The growing cost of poor Wi-Fi management
Poor Wi-Fi management could cost mobile operators $18 billion, according to new research by XCellAir in partnership with independent telecoms analyst Real Wireless.
The study highlights how poor management of Wi-Fi assets limits the usefulness of these assets, particularly in dense urban environments where many access points are deployed to serve large numbers of users and large volumes of data.
Interference between these access points, and minimal spectrum management, means that the user experience is often sub-optimal, the study shows.
Furthermore, the research found nearly all (92%) access points do not adjust their operating frequency, no matter how badly performance is degraded by interference.
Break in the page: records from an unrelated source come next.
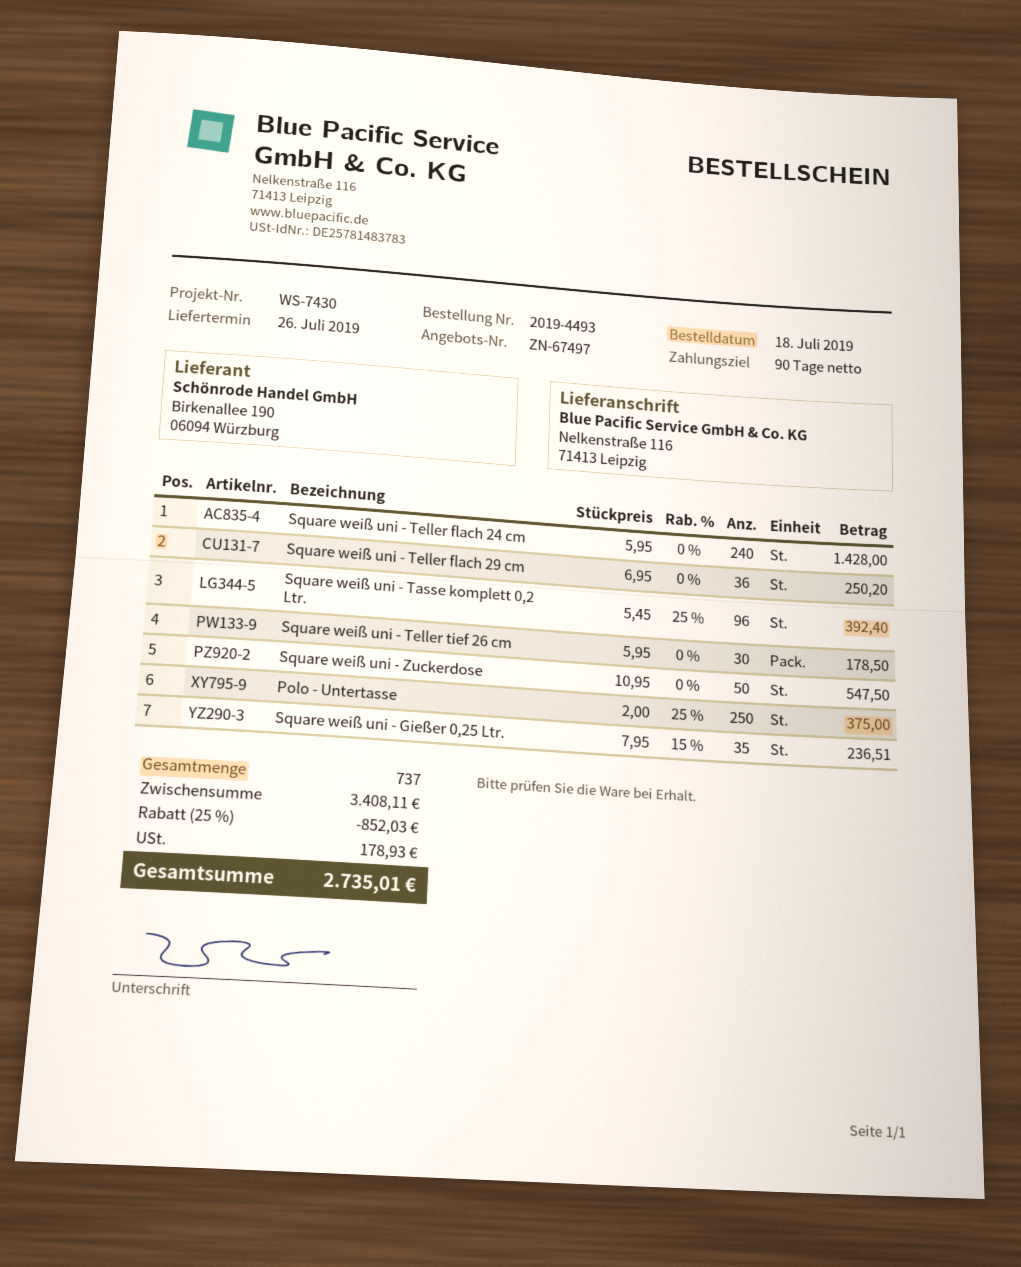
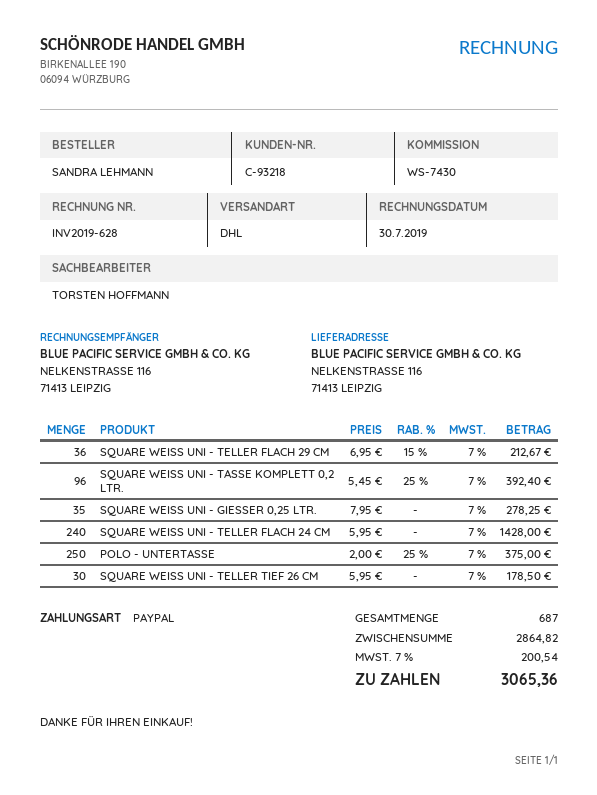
Square weiß uni - Teller flach 29 cm: 36 x 6.95 = 250.20 -> 36 x 6.95 - 15% = 212.67
Square weiß uni - Zuckerdose: 50 x 10.95 = 547.50 -> none
Square weiß uni - Gießer 0,25 Ltr.: 35 x 7.95 - 15% = 236.51 -> 35 x 7.95 = 278.25
total quantity: 737 -> 687
subtotal: 3408.11 -> 2864.82
discount: 25% = 852.03 -> none
tax: 178.93 -> 200.54
total: 2735.01 -> 3065.36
It also found that on average, two channels worth of bandwidth is unused at any given time, despite congestion and interference.
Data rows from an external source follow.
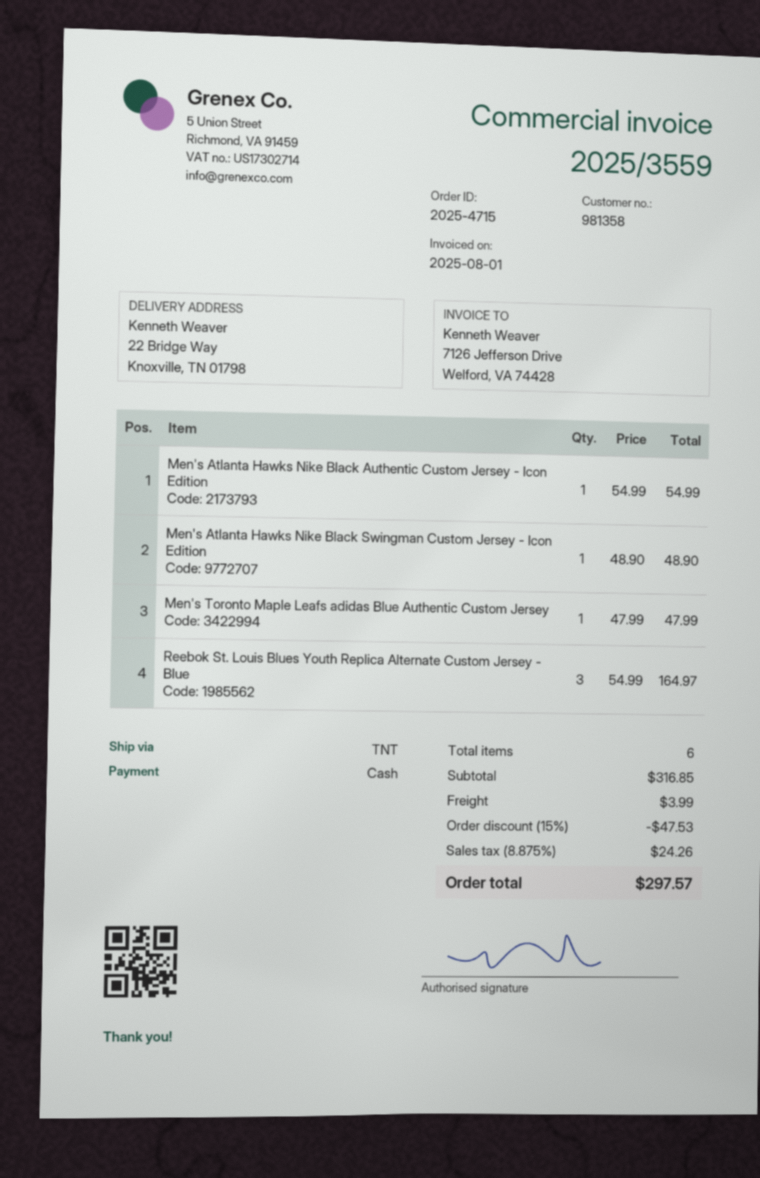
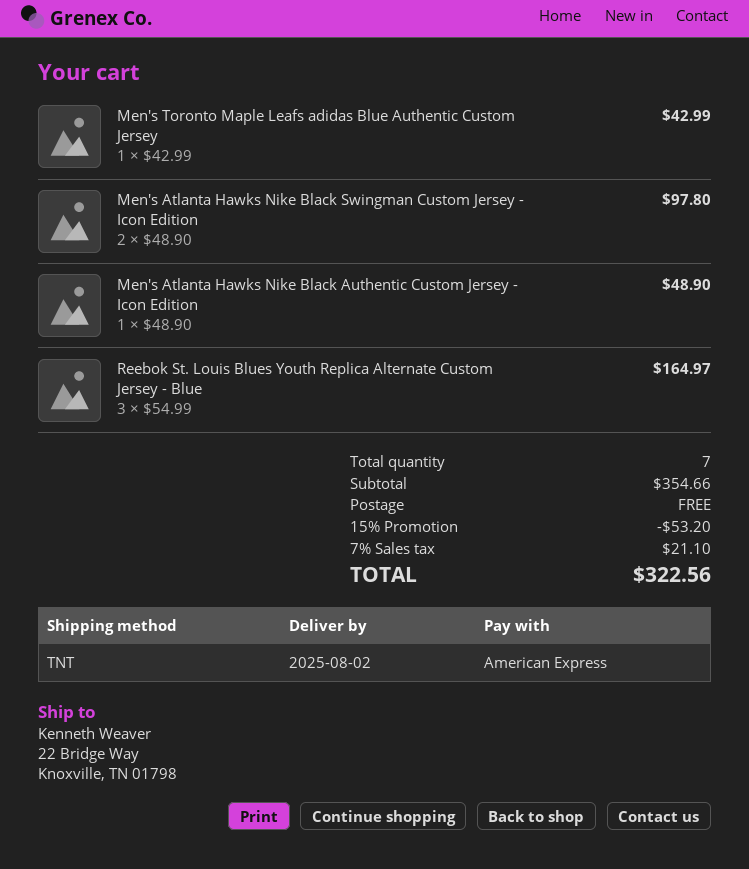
payment method: cash -> American Express
Men's Atlanta Hawks Nike Black Authentic Custom Jersey - Icon Edition: 1 x 54.99 = 54.99 -> 1 x 48.90 = 48.90
Men's Atlanta Hawks Nike Black Swingman Custom Jersey - Icon Edition: 1 x 48.90 = 48.90 -> 2 x 48.90 = 97.80
Men's Toronto Maple Leafs adidas Blue Authentic Custom Jersey: 1 x 47.99 = 47.99 -> 1 x 42.99 = 42.99
total quantity: 6 -> 7
subtotal: 316.85 -> 354.66
discount: 15% = 47.53 -> 15% = 53.20
shipping: 3.99 -> 0.00
tax: 8.875% = 24.26 -> 7% = 21.10
total: 297.57 -> 322.56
Each channel equates to 50MBps of idle bandwidth totalling 100MBps unused. In practical terms, this is enough latent capacity to concurrently stream 25 HD videos, or more than 3000 HD voice calls, says Real Wireless.
Given these inefficiencies and the potential for improvement, Real Wireless developed a cost model of an operator that ignored these issues, and compared that model against one that could effectively manage interference and spectrum utilisation across Wi-Fi assets.
Such an operator would maximise the efficiency of its Wi-Fi network by using automatic, intelligent and scalable interference and radio resource management and fault avoidance techniques, says Real Wireless.
Using a five-year model of a large operator with 25% market share, the net present contribution of operational savings and new service revenues amounted to $374 million over five years.
This was made up of:
- Cost savings, which amounted to $71 million. These largely come from reductions in the total cost of core network transport due to the greater offload that better Wi-Fi management can facilitate, says Real Wireless.
- New services, which contributed $303 million. This is the result of using offload to mitigate capacity constraint, maintain QoE and bring down the incremental cost of capacity. The reduction in capacity costs means savings can be passed on to attract price sensitive users.
When scaled to the top ten financial centres across the globe, the opportunity for all operators equates to $17.9bn over five years, according to Real Wireless.
"Our study reveals the destructive impact of poor Wi-Fi QoE management in cannibalising valuable network capacity," says Simon Saunders, Real Wireless director of technology.
"Carrier Wi-Fi technology is central to supporting most global 4G, and ultimately 5G, network architectures to deliver the best possible user experience. This is especially important in dense urban areas.
"It is therefore critical that operators take action to ensure Wi-Fi does not become the weak link and prevent service differentiation," he says.
Operators looking to launch carrier Wi-Fi as a way to monetise new and existing customers, as well as introduce new 'quad-play' services, face significant challenges in giving customers the quality of service expected, says Real Wireless.
These challenges are quite different to those of a licenced cellular network – where standards for spectrum, interference and radio resource management for cellular networks are carefully defined, and these networks are designed and optimised by operators to allow multiple technologies and cell types to coexist.
Wi-Fi spectrum is, in contrast, a 'wild west' accessible to all, with very little provision for management within standards, often resulting in poor service, says Real Wireless.
"It's important that operators don't see unlicensed spectrum as unmanageable spectrum," says Narayan Menon, XCellAir founder and CTO.
"Wi-Fi offload is already a major technique for operators to increase the capacity of data that they can deal with - but it has been used more as a 'sticking plaster' than as an integral part of the network.
"For Wi-Fi offload to be truly valuable, the customers' quality of service needs to be just as good as it would be on the cellular network, rather than a second-class network customers are stuck with when data demand is high.
"Operators must consider unregulated and unlicensed spectrum as another asset in their radio network, and must manage it appropriately or fail to maximise its revenue and service potential," says Menon.